良いビジネスアイデアは、ソリューションではなく課題にフォーカスしている
課題の質を決める3つの要素
・高い専門性
・業界(現場)の知識
・市場環境の変化(PEST)に対する理解度
●関連記事
>>新規事業アイディアを考える時に絶対に忘れちゃいけない重要ポイント
「これだけ!PDCA」
●現場で役に立った場面
新規事業立ち上げに最も重要なスキル『PDCAサイクル』を使いこなせるようになる
●著者
船井総合研究所 シニアコンサルタント
川原慎也(かわはらしんや)
【現職】
みなとみらいコンサルティング株式会社
代表取締役 川原慎也
●概要
本書は、PDCAサイクルを使ったマネジメントを主眼として書かれている一冊なのですが、新規事業にあてはめられるスキルが多く書かれています。
新規事業は、いくつもの仮説設計と検証を繰り返して答えに辿り着く必要があります。
つまり、PDCAをまわせないと答えに辿り着ける可能性が低く、新規事業においてPDCAは絶対的に必要なスキルです。

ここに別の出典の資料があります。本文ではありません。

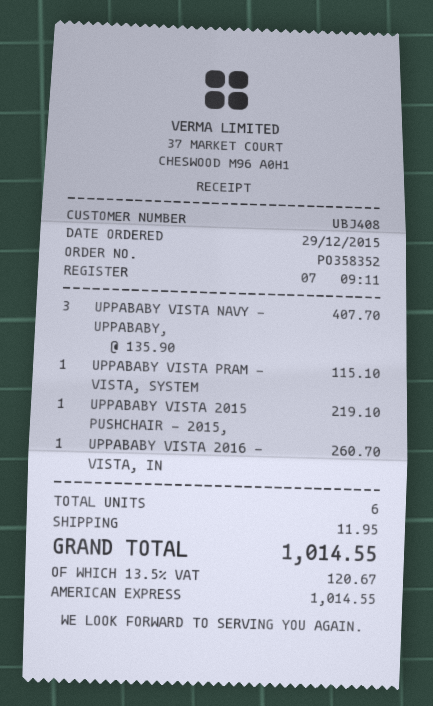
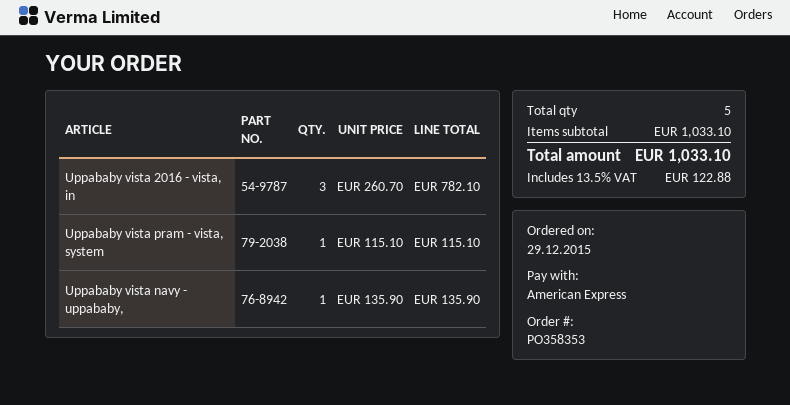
order number: PO358352 -> PO358353
UPPABABY VISTA NAVY - UPPABABY,: 3 x 135.90 = 407.70 -> 1 x 135.90 = 135.90
UPPABABY VISTA 2015 PUSHCHAIR - 2015,: 1 x 219.10 = 219.10 -> none
UPPABABY VISTA 2016 - VISTA, IN: 1 x 260.70 = 260.70 -> 3 x 260.70 = 782.10
total quantity: 6 -> 5
shipping: 11.95 -> none
tax: 13.5% = 120.67 -> 13.5% = 122.88
total: 1014.55 -> 1033.10

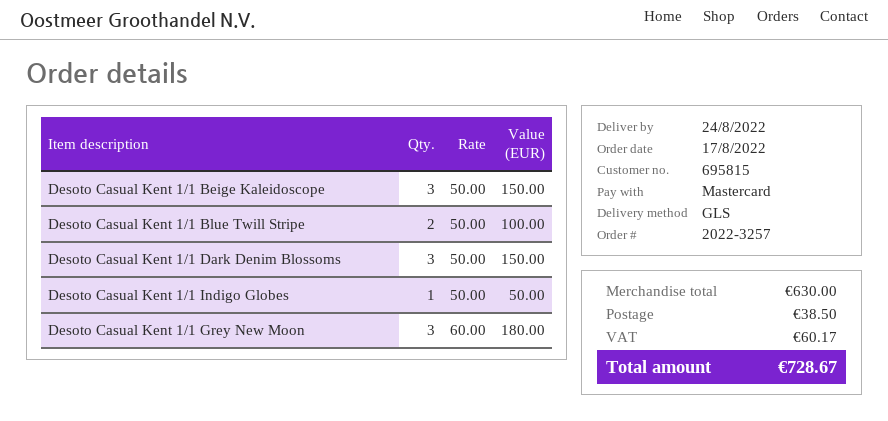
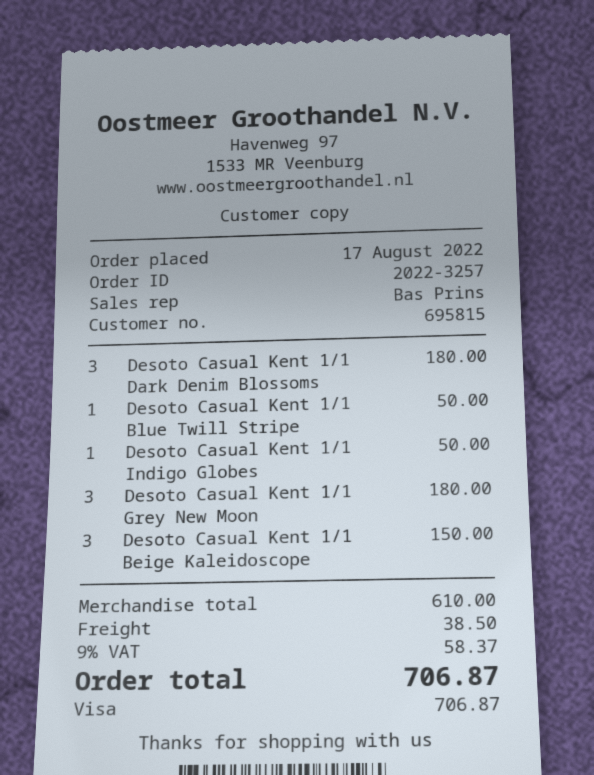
payment method: Mastercard -> Visa
Desoto Casual Kent 1/1 Blue Twill Stripe: 2 for 100.00 -> 1 for 50.00
Desoto Casual Kent 1/1 Dark Denim Blossoms: 3 for 150.00 -> 3 for 180.00
subtotal: 630.00 -> 610.00
tax: 60.17 -> 58.37
total: 728.67 -> 706.87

しかし、PDCAが大事ということはわかってはいるけど出来ないという人が多くいます。
本書では、なぜPDCAサイクルが回らないのか?どうしたら回せるようになるのかが丁寧に書かれいて、わたしも新規事業に行き詰ったときに振り返る一冊です。
●一部紹介
なぜPDCAサイクルが回らないのか?
➤すべての原因は「計画のダメさ」にある
計画策定を邪魔するものは、
・やらされ感
・成果主義制度
・現状把握力の不足
多くのサラリーマンが抱えるこのような悩みを持ちながら、どのようにPDCAサイクルを回していけば良いのか事例を交えながら紹介されています。
●関連記事
>>新規事業立ち上げに必要なPDCAサイクルとは|できないと立ち上がらない
まとめ

今回は、「新規事業担当者が選ぶ本当に役立つ本【11選】」をご紹介してきました。
ネットでよく紹介されている本とは少し違った本もあったかと思います。
実際に現場で苦しみながらやっていると、先駆者が書いた一文に救われることも少なくありません。
ぜひ、これから新規事業に取り組まれる方、現在取り組まれている方にご参考いただきたいと思います。
それでは今回はここまでとさせていただきます。
今回の記事が、小さなことでも、何かあなたの人生のお役に立てましたら幸せです。
最後まで読んでいただきありがとうございました。